| Exercise objective |
An exact transcription of all the data is required, with every image removed.

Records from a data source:

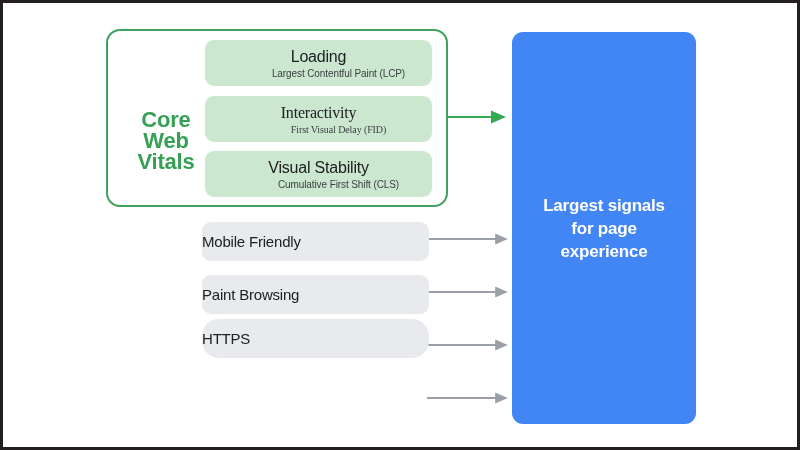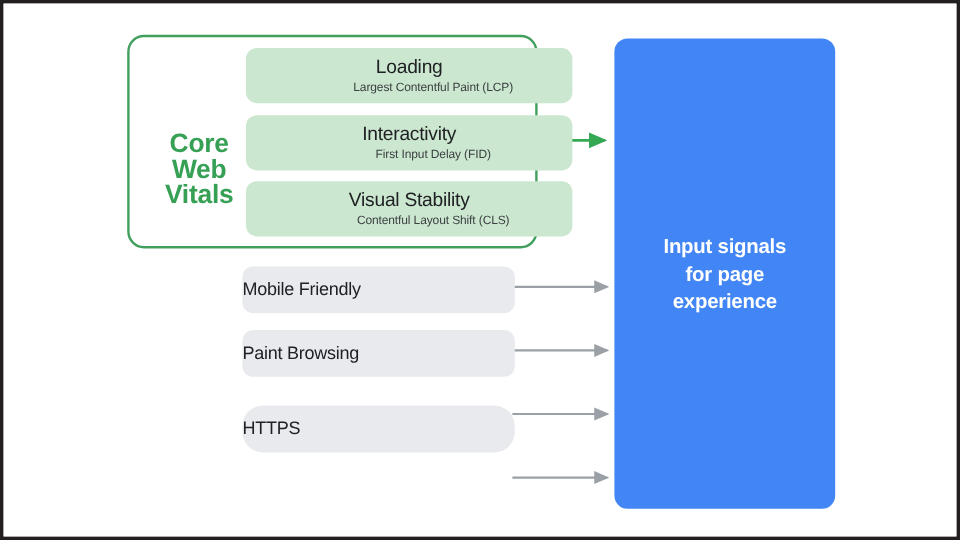"Loading" .vital-card { width: 272px -> 227px }
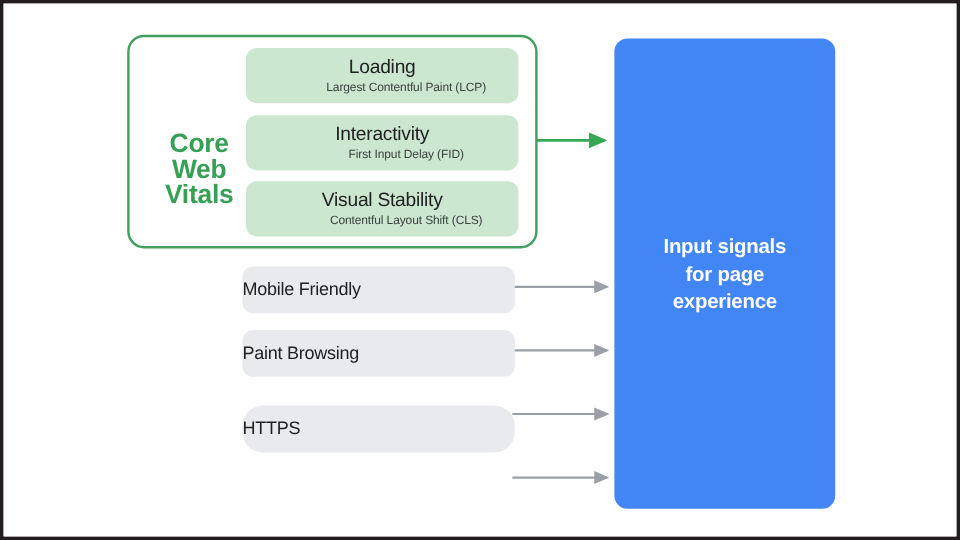"Interactivity" #vital-1 { font-family: none -> Liberation Serif, serif }
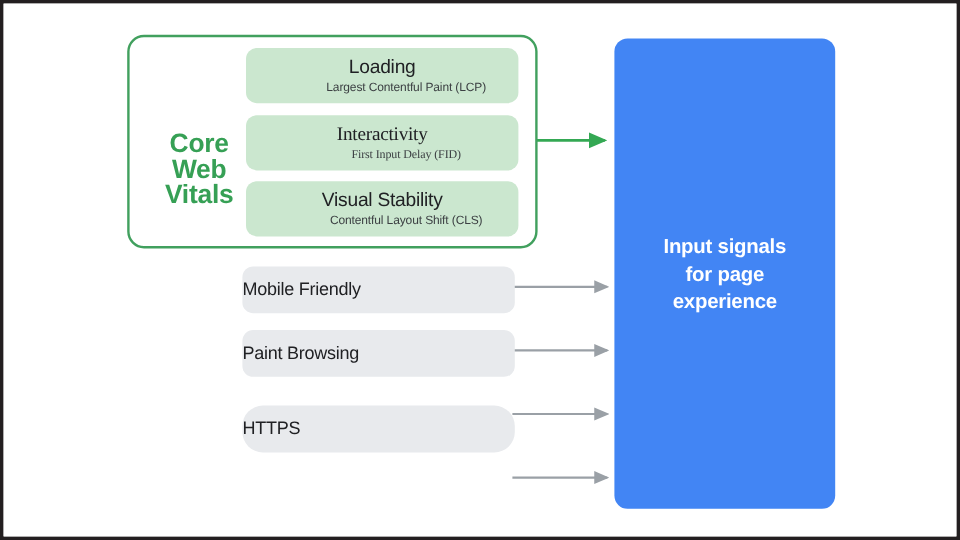"First Input Delay (FID)" div.vital-sub { text: Input -> Visual }
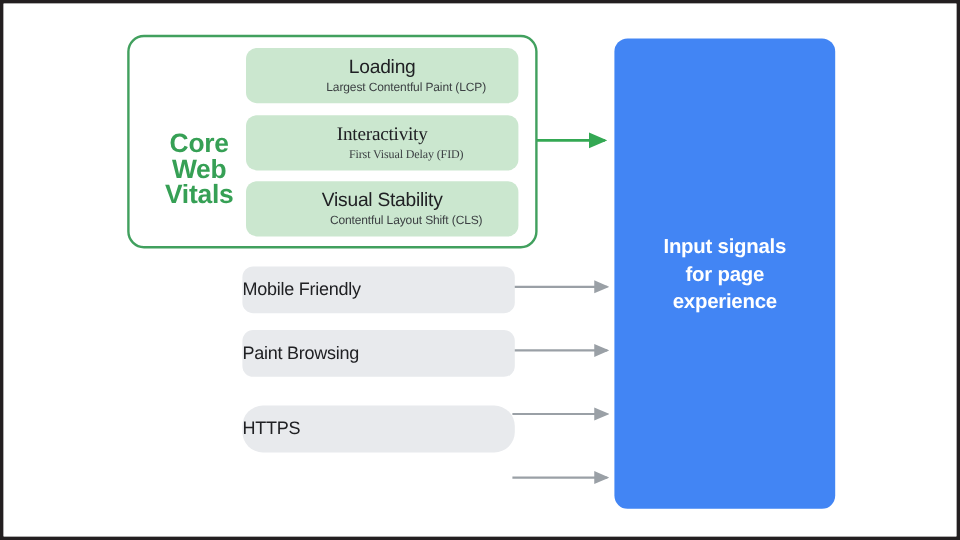"Contentful Layout Shift (CLS)" div.vital-sub { text: Contentful Layout -> Cumulative First }
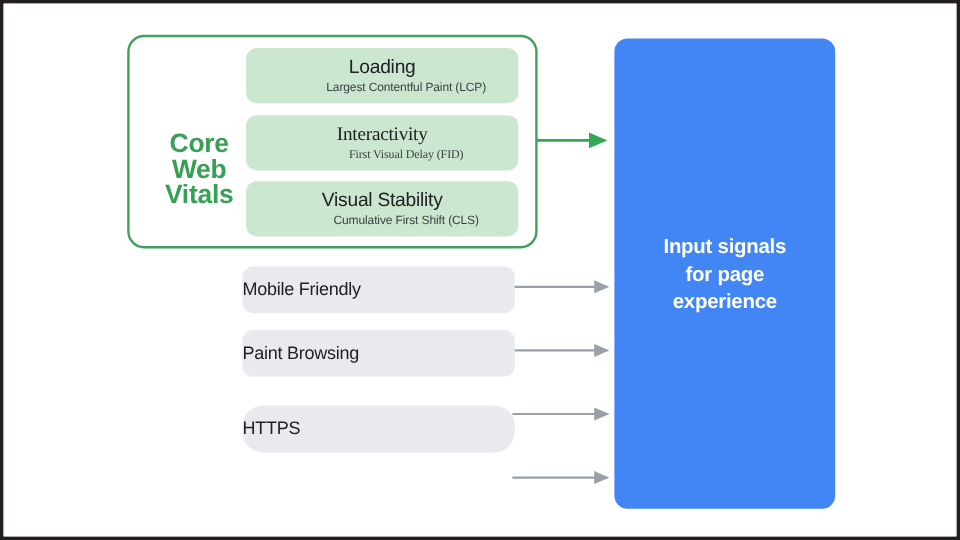"Input signals" div { text: Input -> Largest }
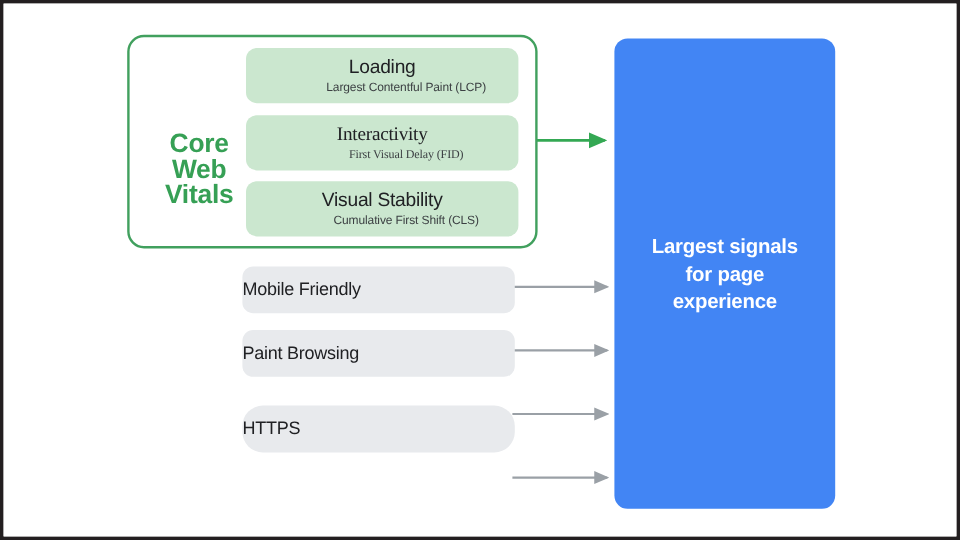"HTTPS" #feature-2 { top: 335px -> 316px }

| Written response |
"Loading" .vital-card { width: 272px -> 227px }
"Interactivity" #vital-1 { font-family: none -> Liberation Serif, serif }
"First Input Delay (FID)" div.vital-sub { text: Input -> Visual }
"Contentful Layout Shift (CLS)" div.vital-sub { text: Contentful Layout -> Cumulative First }
"Input signals" div { text: Input -> Largest }
"HTTPS" #feature-2 { top: 335px -> 316px }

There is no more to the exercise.